Why is land list a secret?
The Pacific Connector pipeline is the chosen route to bring natural gas from the shale oil fields of the mountains west to a not-yet-built natural gas compression plant at Jordan Cove on Coos Bay, across the channel from the city of North Bend. Private pipeline developers have been granted the power of eminent domain to seize more than 300 parcels of private property which lie in the path of the 230-mile Pacific Connector route.
Jordan Cove developers argue in their application to the Federal Energy Regulatory Commission that building the plant and pipeline are in the national interest, because unless foreign markets are found for U.S. natural gas, fracking in the Rockies will slow down or stop.
Aside from the obvious one about exactly why it’s in our national interest for a Canadian developer to make massive profits selling U.S. gas to China, a more practical question has arisen concerning the Jordan Cove project. Developers are denying property owners along the route the ability to contact each other. Property owners’ requests for the names of others along the route have been denied, because of “the threat of terrorism.” A moments thought makes it clear that a 100-foot wide scar on the landscape extending for 230 miles across nearly the entire state of Oregon is not going to be difficult for bad guys to locate.

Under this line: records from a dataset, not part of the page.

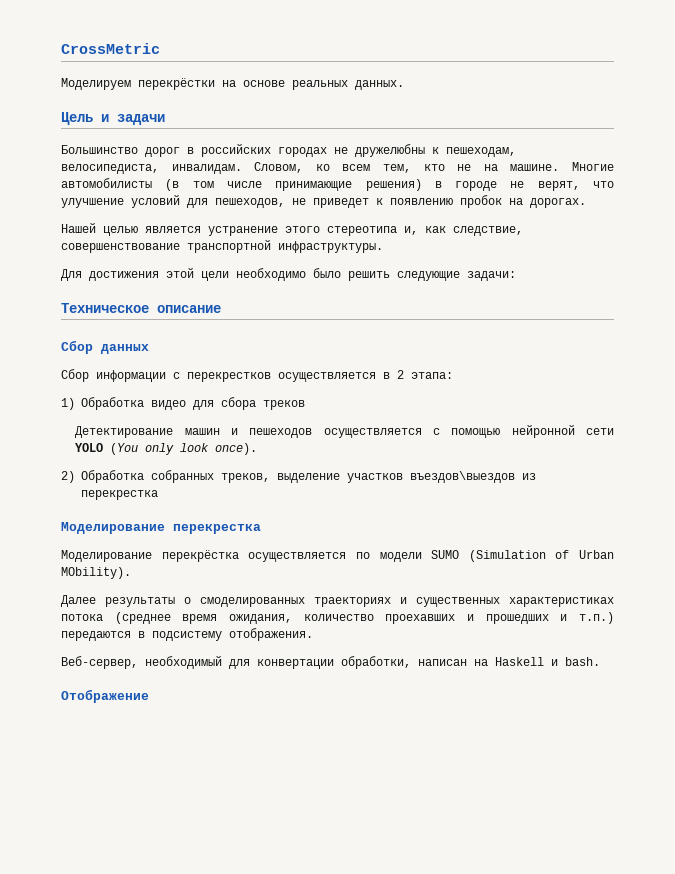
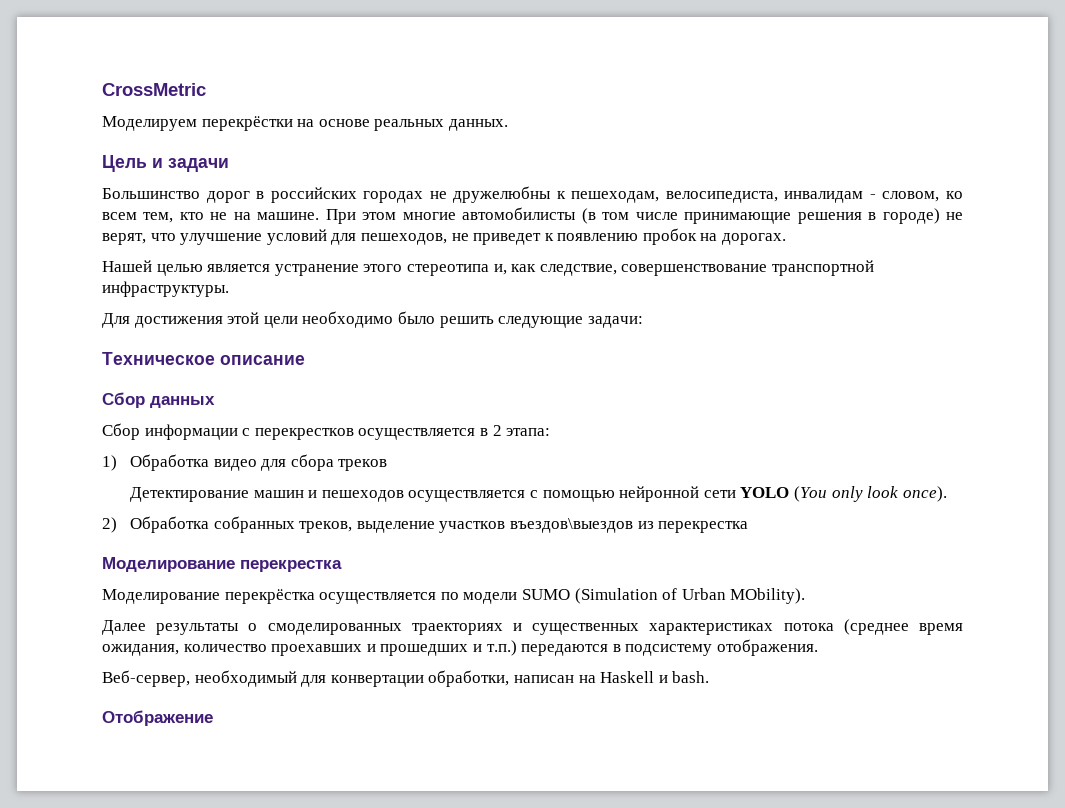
- Большинство дорог в российских городах не дружелюбны к пешеходам, велосипедиста, инвалидам. Словом, ко всем тем, кто не на машине.
+ Большинство дорог в российских городах не дружелюбны к пешеходам, велосипедиста, инвалидам - словом, ко всем тем, кто не на машине.
- Многие автомобилисты (в том числе принимающие решения) в городе не верят, что улучшение условий для пешеходов, не приведет к появлению пробок на дорогах.
+ При этом многие автомобилисты (в том числе принимающие решения в городе) не верят, что улучшение условий для пешеходов, не приведет к появлению пробок на дорогах.

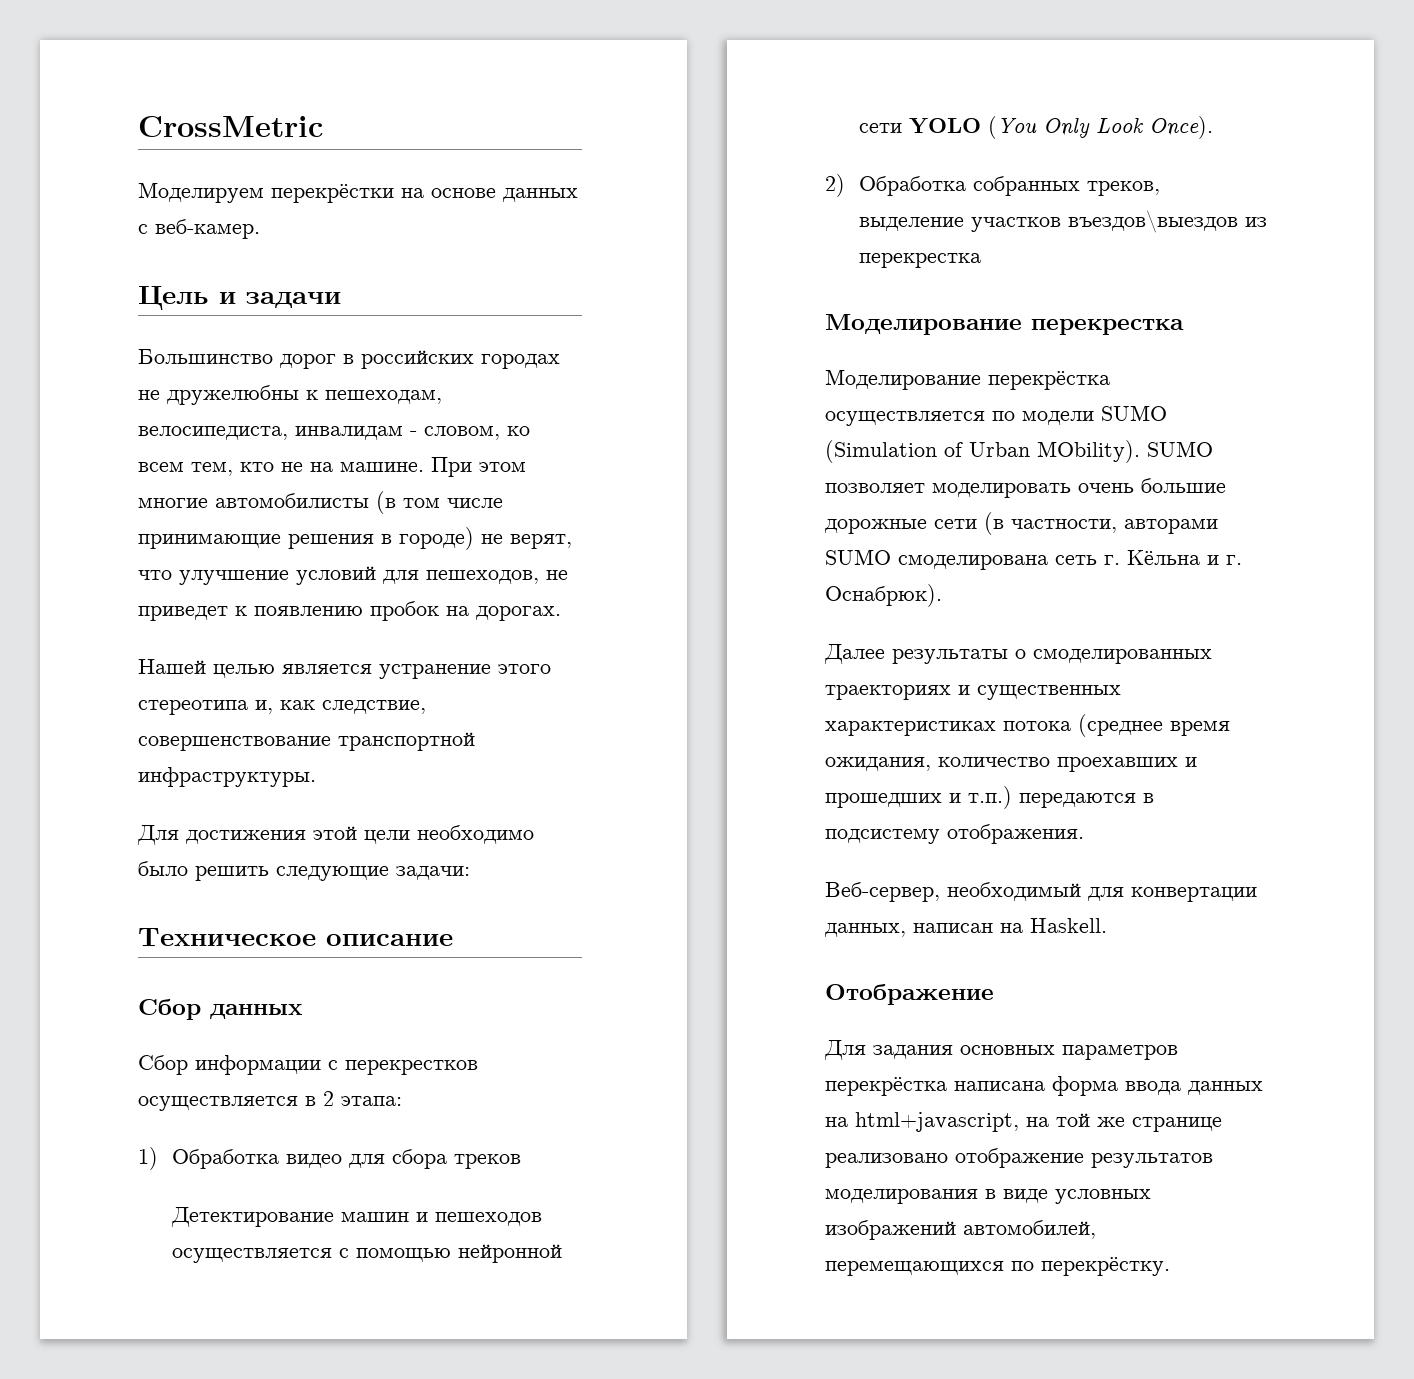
- Моделируем перекрёстки на основе реальных данных.
+ Моделируем перекрёстки на основе данных с веб-камер.
- Детектирование машин и пешеходов осуществляется с помощью нейронной сети YOLO (You only look once).
+ Детектирование машин и пешеходов осуществляется с помощью нейронной сети YOLO (You Only Look Once).
+ SUMO позволяет моделировать очень большие дорожные сети (в частности, авторами SUMO смоделирована сеть г. Кёльна и г. Оснабрюк).
- Веб-сервер, необходимый для конвертации обработки, написан на Haskell и bash.
+ Веб-сервер, необходимый для конвертации данных, написан на Haskell.
  Отображение
+ Для задания основных параметров перекрёстка написана форма ввода данных на html+javascript, на той же странице реализовано отображение результатов моделирования в виде условных изображений автомобилей, перемещающихся по перекрёстку.

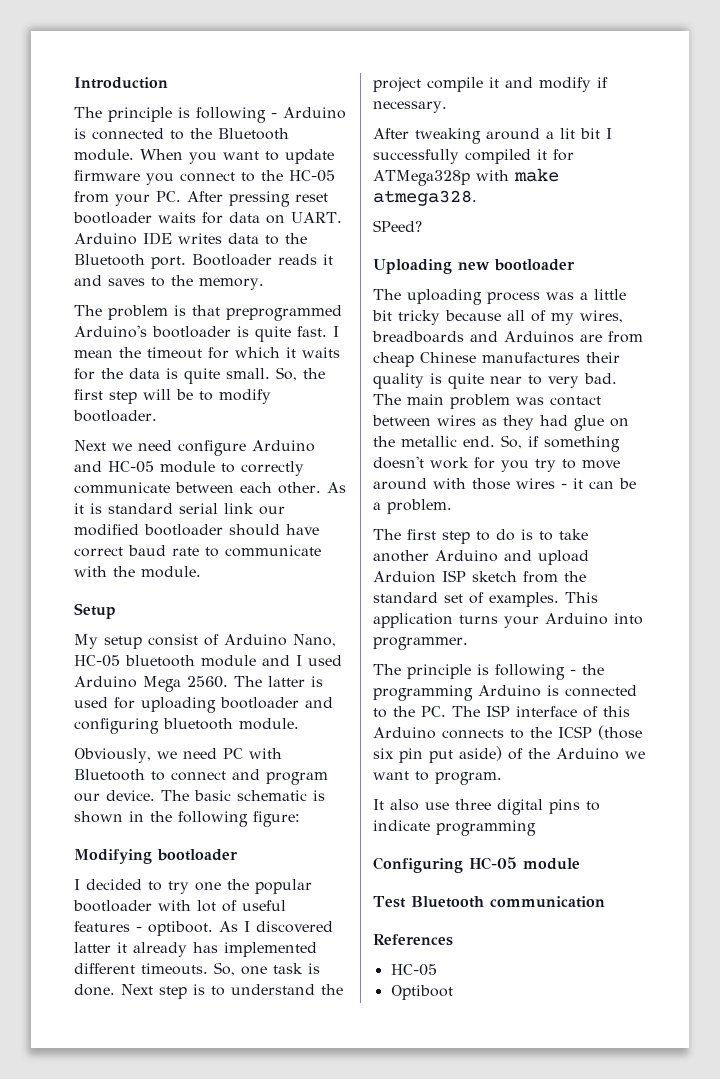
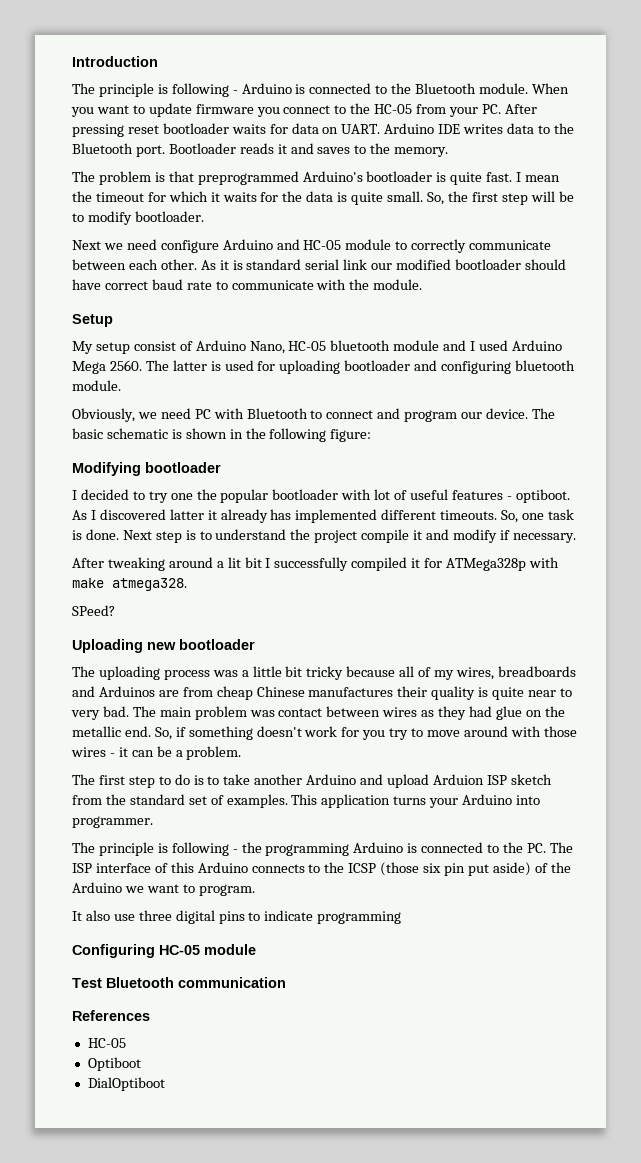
+ DialOptiboot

There must be another reason why the developers don’t want the property owners facing eminent domain claims to contact one another. Could it be the insultingly low prices ($300/acre) being offered for destructive easements and the prospect of having massive amounts of explosive gas running under their property? Let’s hear from Jordan Cove. Why is it preventing property owners along the pipeline whose land it plans to seize from contacting each other?